• Data listing:

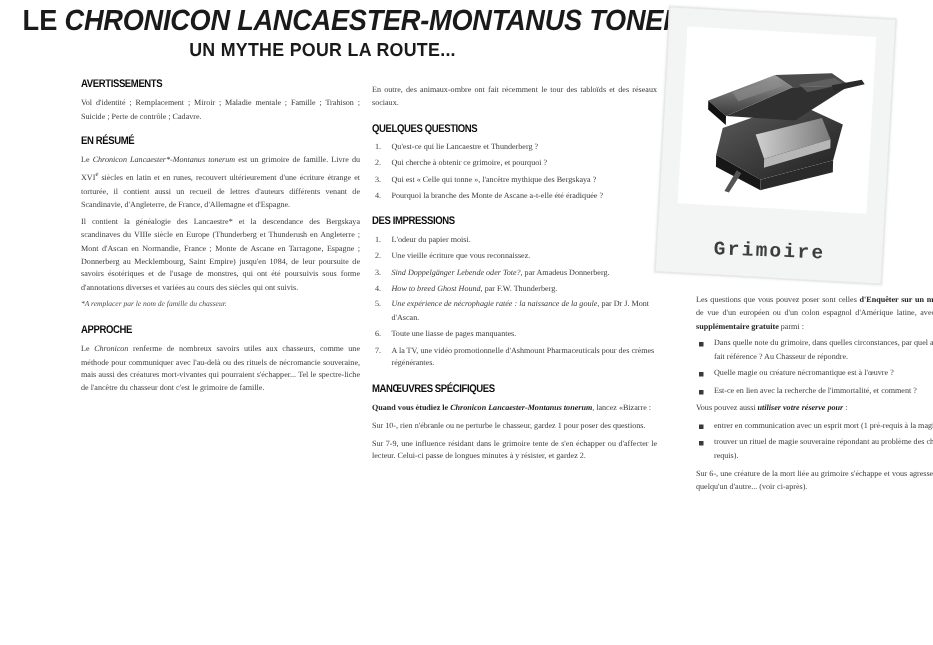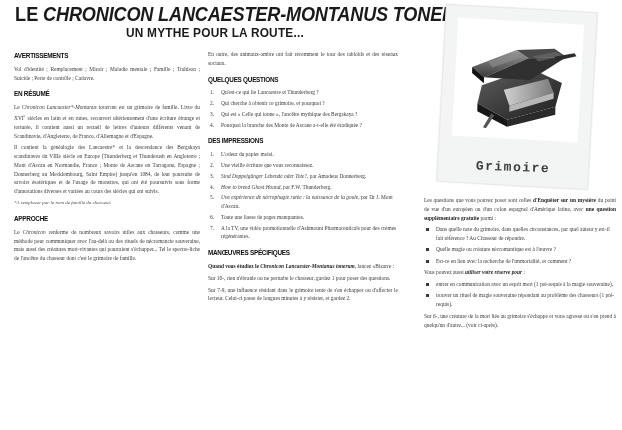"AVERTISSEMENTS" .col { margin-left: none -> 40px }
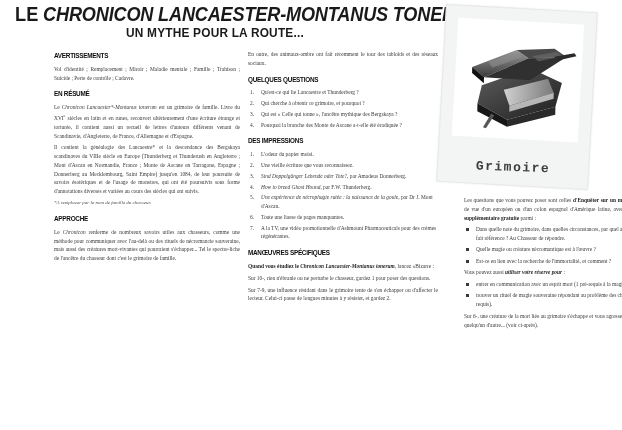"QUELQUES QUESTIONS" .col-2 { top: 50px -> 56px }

...

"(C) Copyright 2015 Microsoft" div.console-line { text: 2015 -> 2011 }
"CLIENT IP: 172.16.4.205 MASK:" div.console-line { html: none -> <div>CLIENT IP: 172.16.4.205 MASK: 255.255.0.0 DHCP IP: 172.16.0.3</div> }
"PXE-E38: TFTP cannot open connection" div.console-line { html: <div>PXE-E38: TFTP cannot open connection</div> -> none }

--

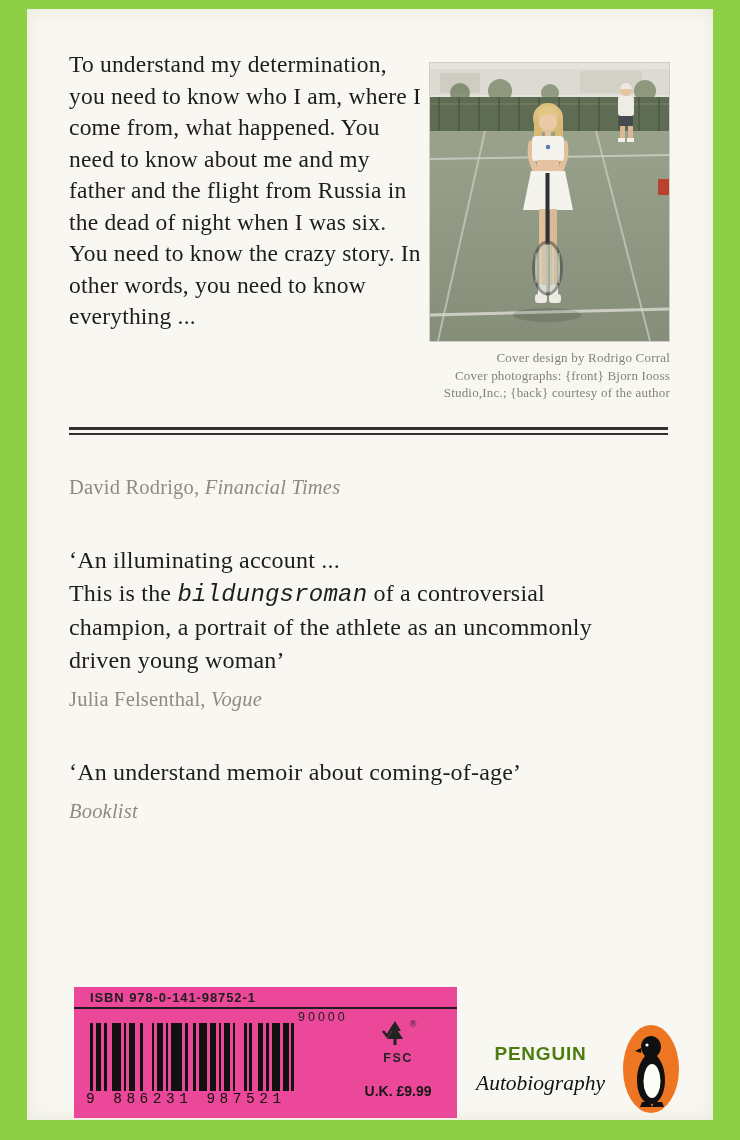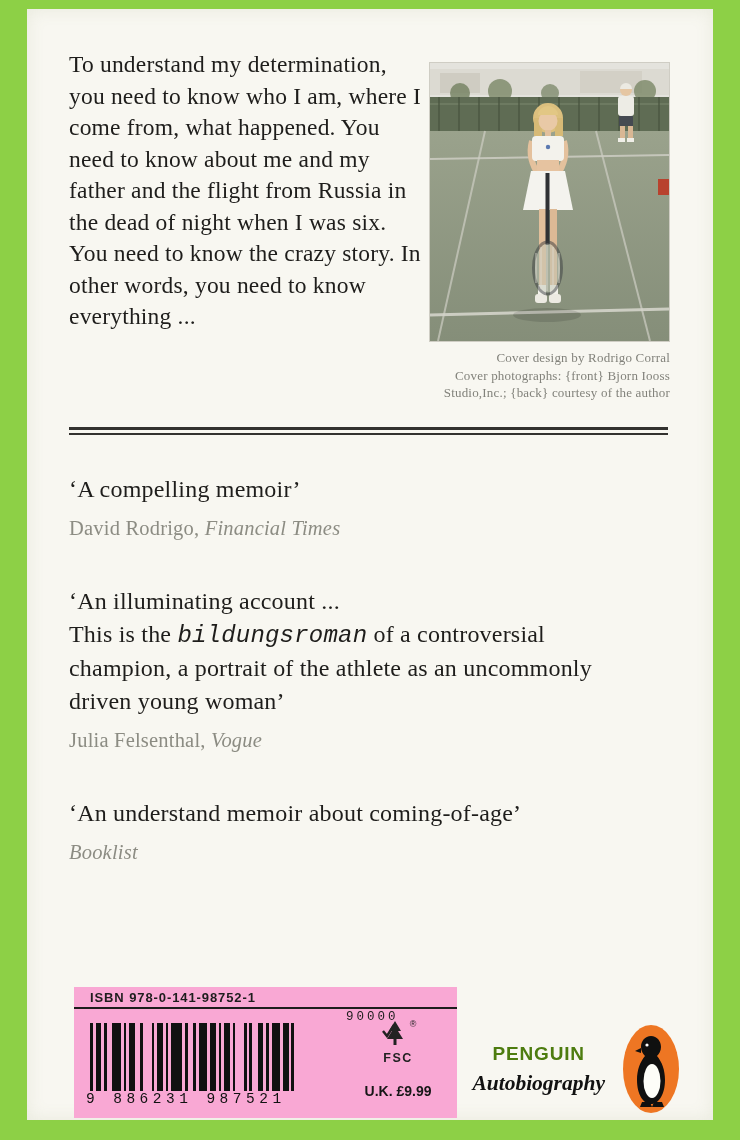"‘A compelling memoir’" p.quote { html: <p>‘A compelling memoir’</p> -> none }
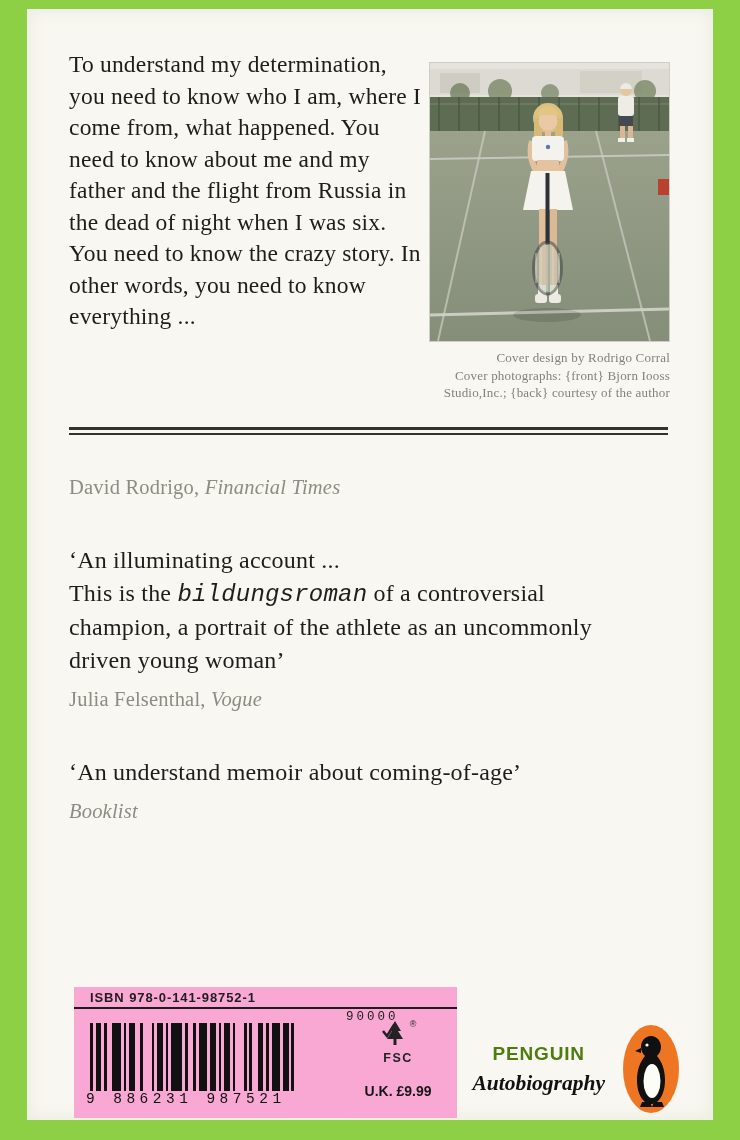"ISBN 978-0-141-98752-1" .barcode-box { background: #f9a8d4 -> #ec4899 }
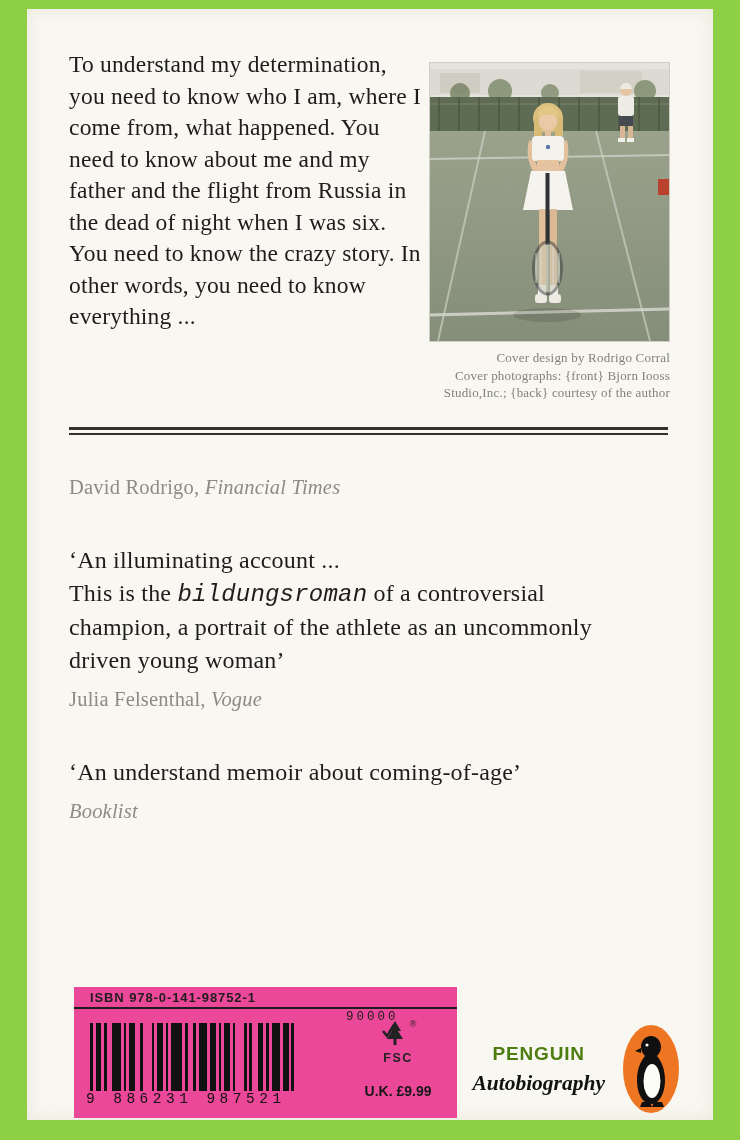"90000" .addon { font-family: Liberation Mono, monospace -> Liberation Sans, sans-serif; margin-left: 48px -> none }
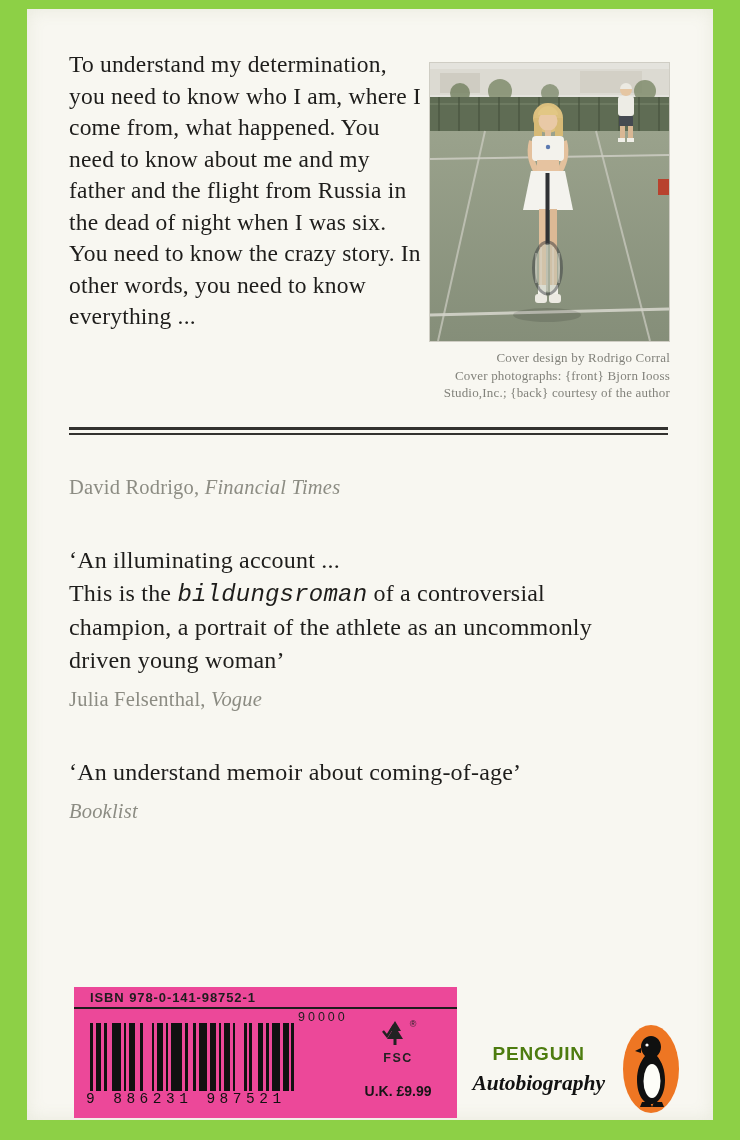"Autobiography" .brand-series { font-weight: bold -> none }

• Prompt: Using the entries above, transcribe exactly from the line that has "Liberation Mono, monospace" through the line that has "font-weight: bold ->". Pictures are dropped.

• Written answer:
"90000" .addon { font-family: Liberation Mono, monospace -> Liberation Sans, sans-serif; margin-left: 48px -> none }
"Autobiography" .brand-series { font-weight: bold -> none }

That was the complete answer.